**Task description:** Each line of the listing that includes the string "none" is to be identified and copied.

**Information given:**
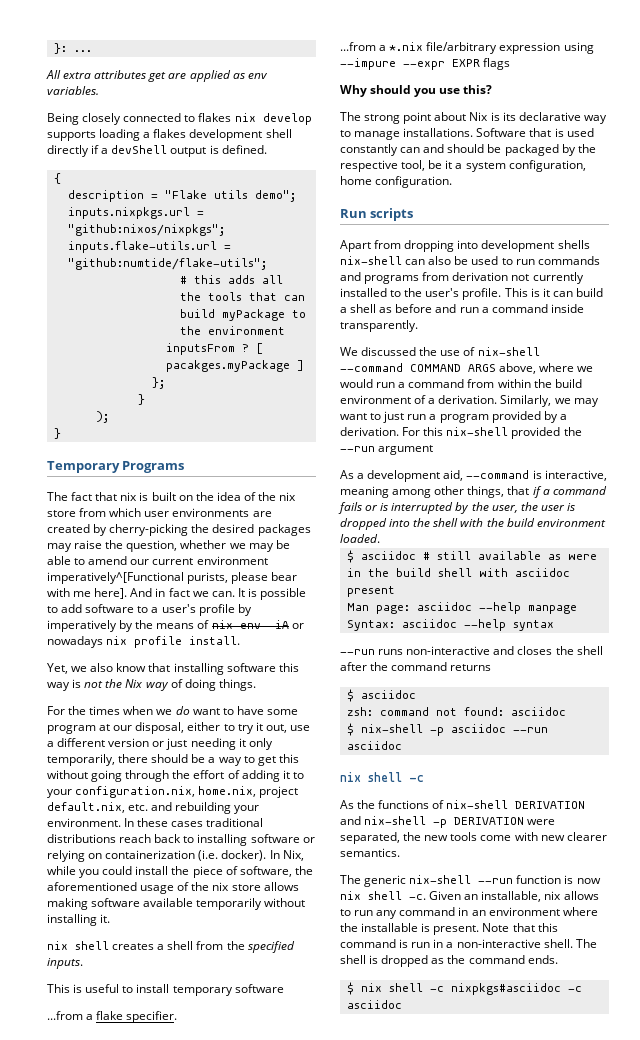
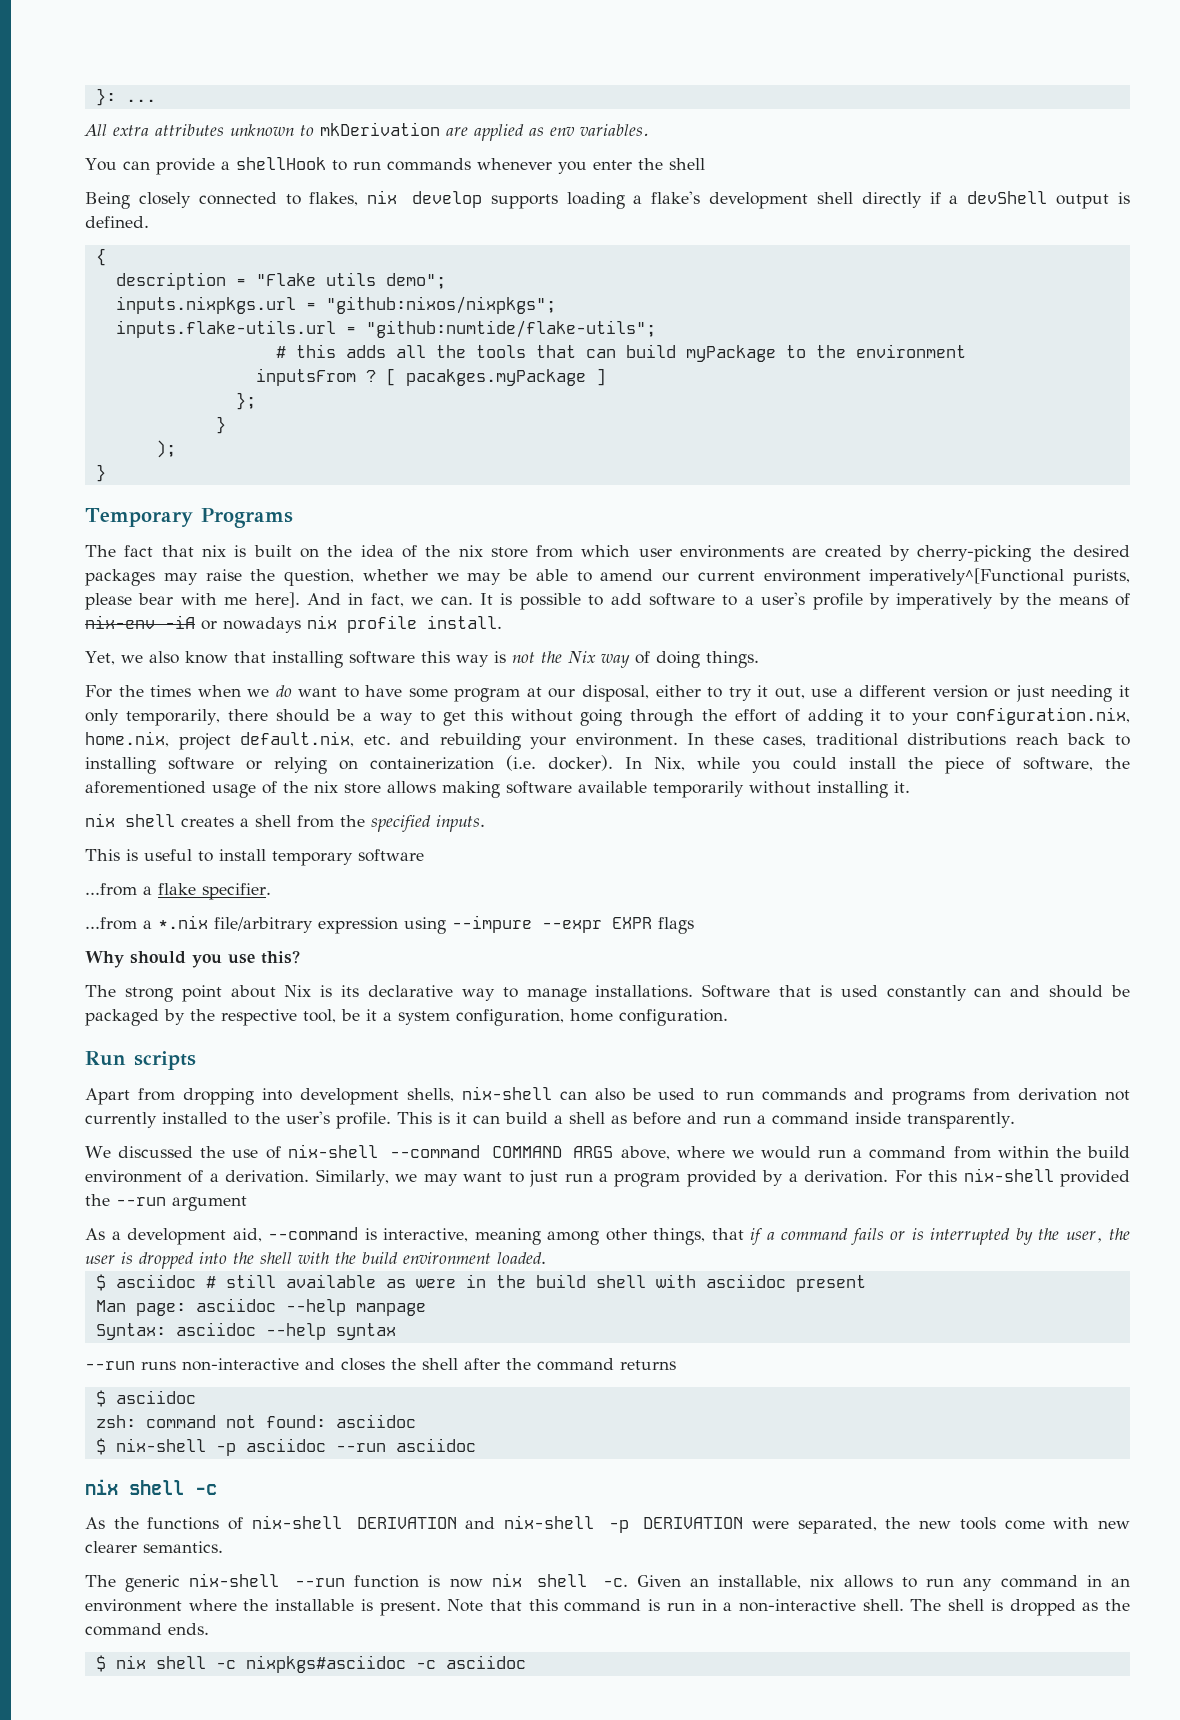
[148,72,167,82] get -> [230,122,440,136] unknown to mkDerivation
(99, 90) none -> [85,157,705,175] // You can provide a shellHook to run commands whenever you enter the shell
[198,113,232,122] flakes -> [309,192,359,206] flakes,
[153,129,187,138] flakes -> [651,191,701,204] flake's
[168,588,190,597] fact -> [370,593,404,607] fact,
[171,821,204,827] cases -> [763,736,807,747] cases,
[557,240,590,249] shells -> [406,1088,454,1102] shells,

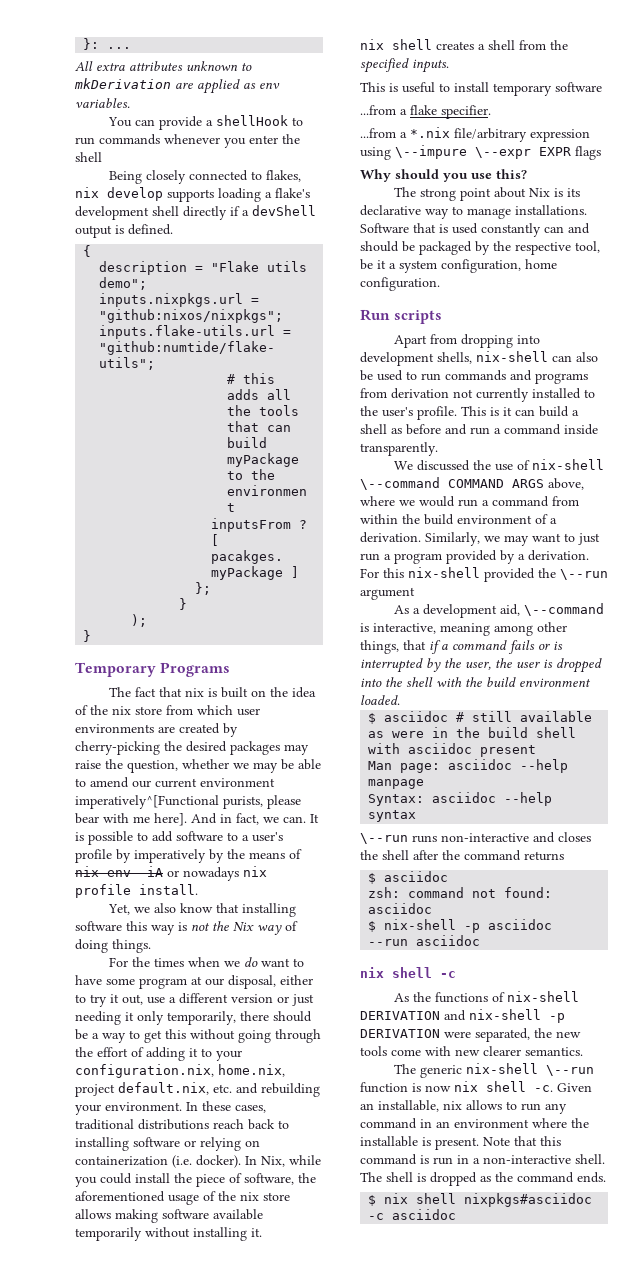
[452,915,602,933] --impure --expr -> [395,145,531,159] \--impure \--expr
[389,1145,480,1158] --command -> [360,477,440,490] \--command
[116,1197,166,1206] --run -> [560,569,608,580] \--run
[268,1227,358,1240] --command -> [523,603,604,616] \--command
[85,1361,135,1370] --run -> [360,833,408,844] \--run
[294,1578,345,1587] --run -> [545,1065,594,1076] \--run
[215,1660,236,1669] -c -> (457, 1198) none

**Task output:**
(99, 90) none -> [85,157,705,175] // You can provide a shellHook to run commands whenever you enter the shell
[215,1660,236,1669] -c -> (457, 1198) none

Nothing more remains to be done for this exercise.